NAO Report Reveals Two 2012 Venue Deadlines are Tight

February 17, 2011

According to a report by the National Audit Office (NAO), Britain’s spending watchdog, construction of all the main London 2012 Olympic venues is on track, but the deadlines for the Aquatics Centre and part of the Athletes’ Village are becoming tight.

The Olympic Delivery Authority (ODA) is currently on track to meet its budget and construction targets, with all 24 main infrastructure and venue projects due to be handed over to London 2012 for testing on or ahead of schedule.

5 of the 24 have already been finished, though construction on the Zaha Hadid-designed aquatics centre has slipped by two months to June 2011 because of complications with its wave-shaped roof. Additionally, two of the 11 residential blocks in the athletes’ village have taken 15 weeks longer than planned.

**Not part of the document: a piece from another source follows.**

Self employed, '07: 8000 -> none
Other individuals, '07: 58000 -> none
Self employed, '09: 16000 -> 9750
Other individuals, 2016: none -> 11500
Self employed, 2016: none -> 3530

Despite the construction progress being on track, the NAO continued to express concern about London 2012 finances with question marks still surround funding for some projects.

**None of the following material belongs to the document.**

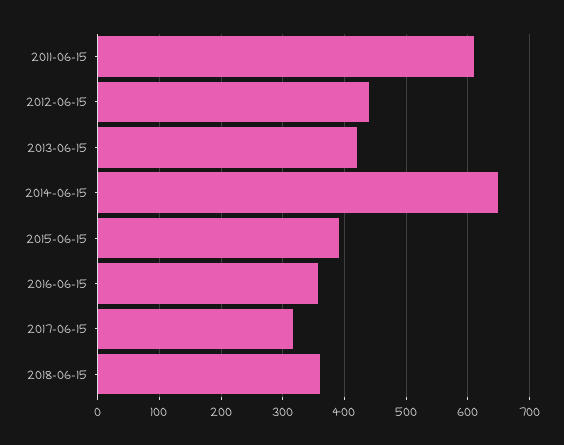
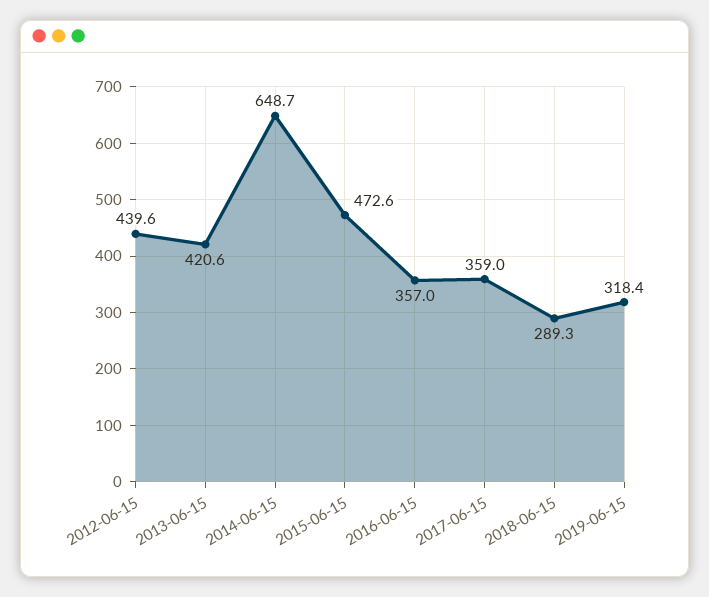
2011-06-15: 610 -> none
2015-06-15: 390 -> 472.6
2017-06-15: 320 -> 359
2018-06-15: 360 -> 289.3
2019-06-15: none -> 318.4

The overall cost to the public purse of security during the Games has increased well over US$1bn from $967.85m to $1.22bn. 

This is mainly because the Government has now agreed to provide $454.9m from the $15bn Public Sector Funding Package for work to secure the perimeter of the Olympic Park and venues during the Games, offset by expenditure on wider security and policing which is now forecast to be $201.6m less than it was in March 2007, the report said.

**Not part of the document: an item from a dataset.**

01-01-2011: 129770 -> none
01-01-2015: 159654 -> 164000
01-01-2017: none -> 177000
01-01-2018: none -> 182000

Amyas Morse, head of the NAO, stated: “Good progress is being made in the preparations for the 2012 London Games which will begin in 17 months.

“All construction and infrastructure projects are forecast to be completed on time, albeit in two cases with little room to spare before the deadline for handover to LOCOG, the Games organiser, and operational planning has improved.

“However, the final cost of the Games to the taxpayer is inherently uncertain and as the Games near there will be less flexibility to make savings in response to any unforeseen financial pressures.”